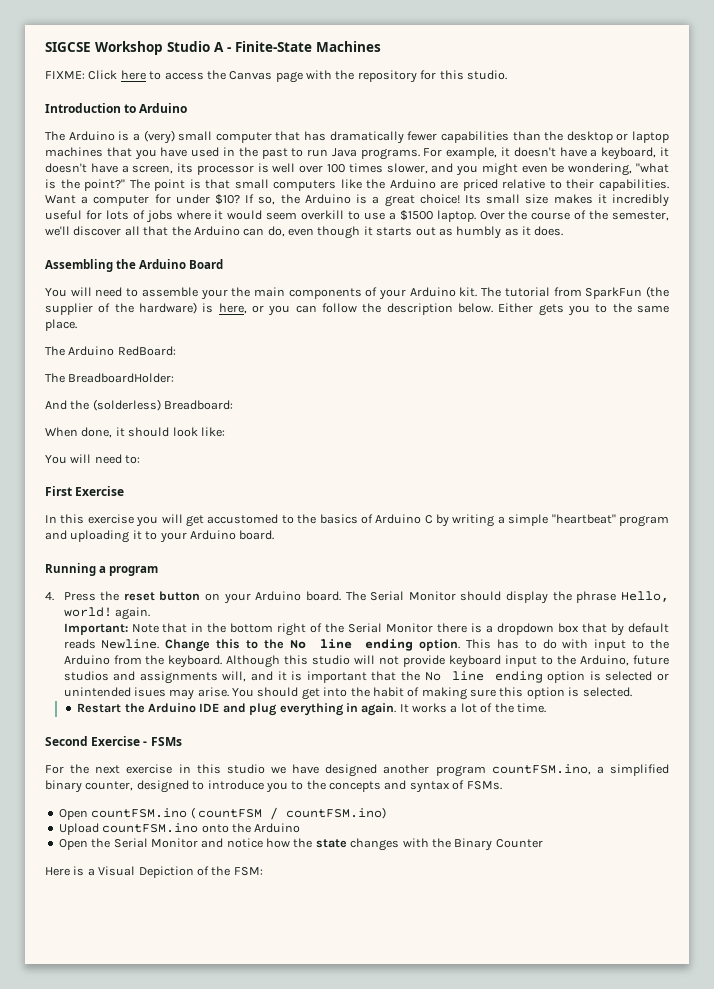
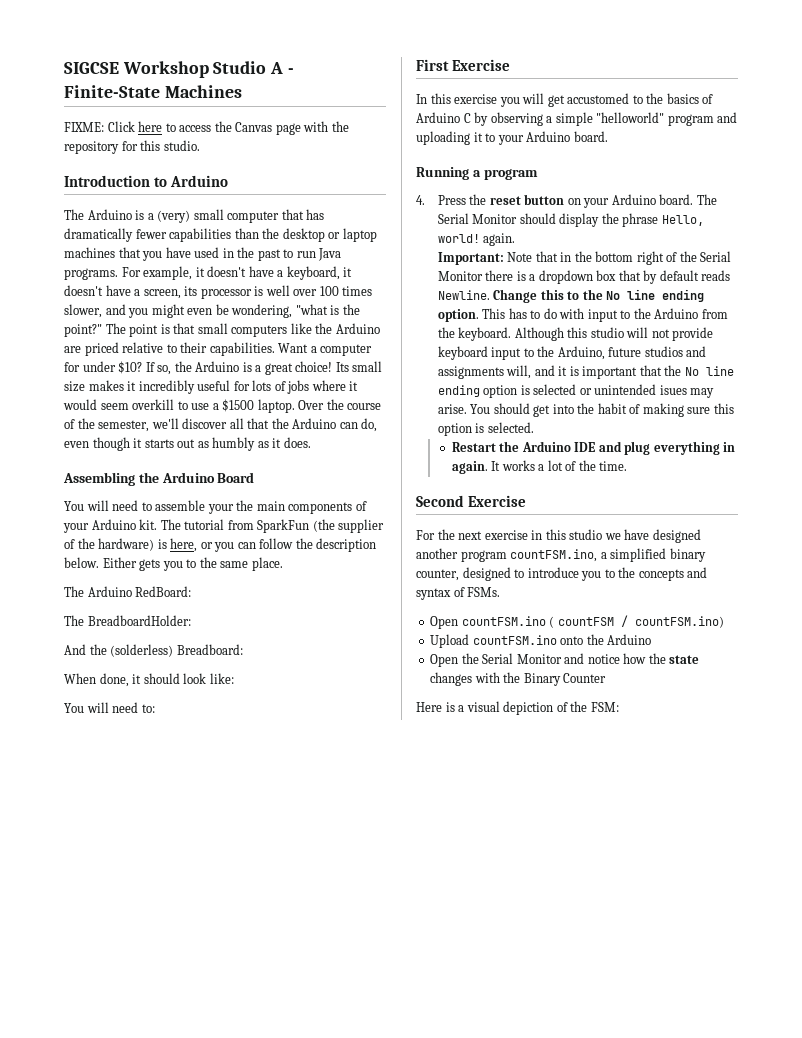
- In this exercise you will get accustomed to the basics of Arduino C by writing a simple "heartbeat" program and uploading it to your Arduino board.
+ In this exercise you will get accustomed to the basics of Arduino C by observing a simple "helloworld" program and uploading it to your Arduino board.
- Second Exercise - FSMs
+ Second Exercise
- Here is a Visual Depiction of the FSM:
+ Here is a visual depiction of the FSM:

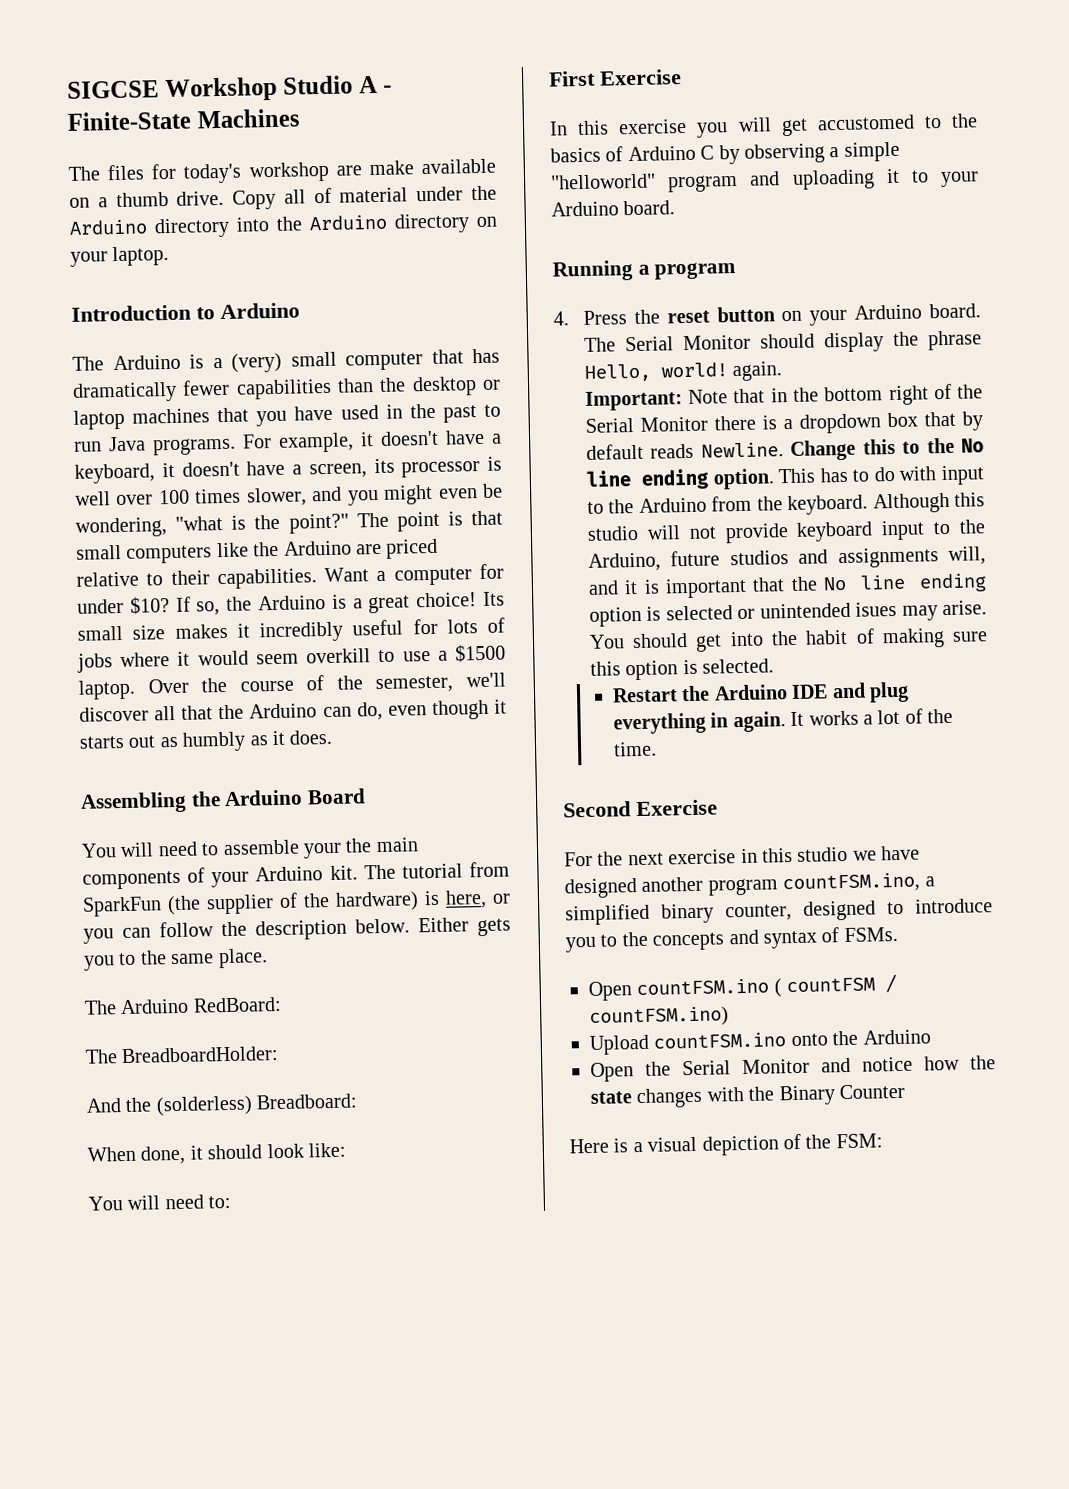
- FIXME: Click here to access the Canvas page with the repository for this studio.
+ The files for today's workshop are make available on a thumb drive. Copy all of material under the Arduino directory into the Arduino directory on your laptop.

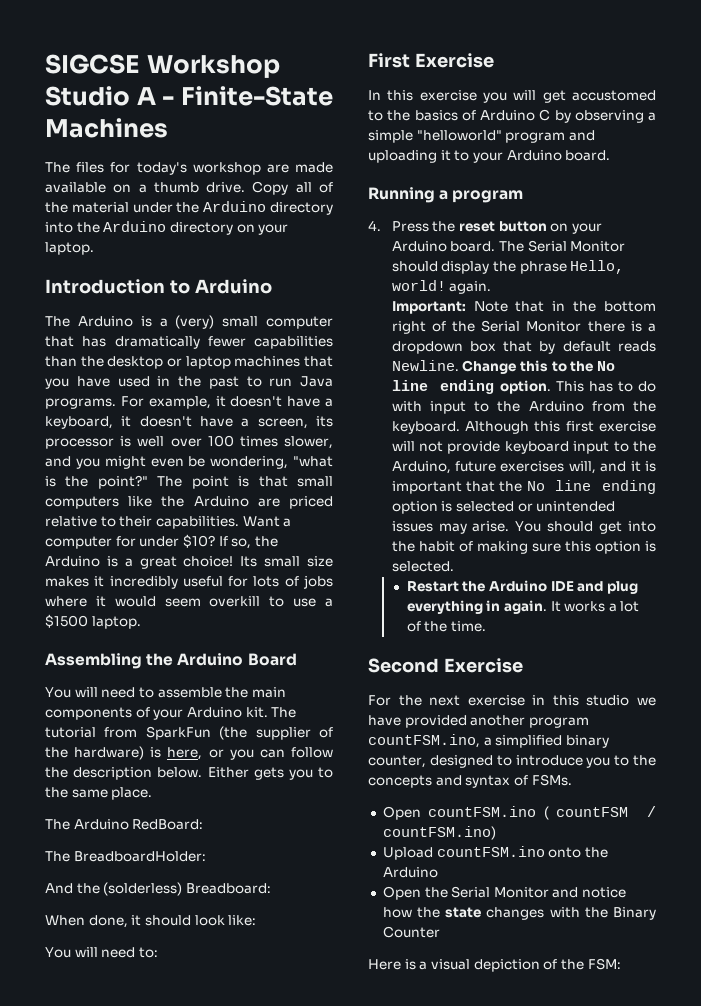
- The files for today's workshop are make available on a thumb drive.
+ The files for today's workshop are made available on a thumb drive.
- Copy all of material under the Arduino directory into the Arduino directory on your laptop.
+ Copy all of the material under the Arduino directory into the Arduino directory on your laptop.
- Over the course of the semester, we'll discover all that the Arduino can do, even though it starts out as humbly as it does.
- You will need to assemble your the main components of your Arduino kit.
+ You will need to assemble the main components of your Arduino kit.
- Although this studio will not provide keyboard input to the Arduino, future studios and assignments will, and it is important that the No line ending option is selected or unintended isues may arise.
+ Although this first exercise will not provide keyboard input to the Arduino, future exercises will, and it is important that the No line ending option is selected or unintended issues may arise.
- For the next exercise in this studio we have designed another program countFSM.ino, a simplified binary counter, designed to introduce you to the concepts and syntax of FSMs.
+ For the next exercise in this studio we have provided another program countFSM.ino, a simplified binary counter, designed to introduce you to the concepts and syntax of FSMs.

Task goal — Count the lines of the material that contain the word "studio" and state the resulting number without further remark.

Expected output — 4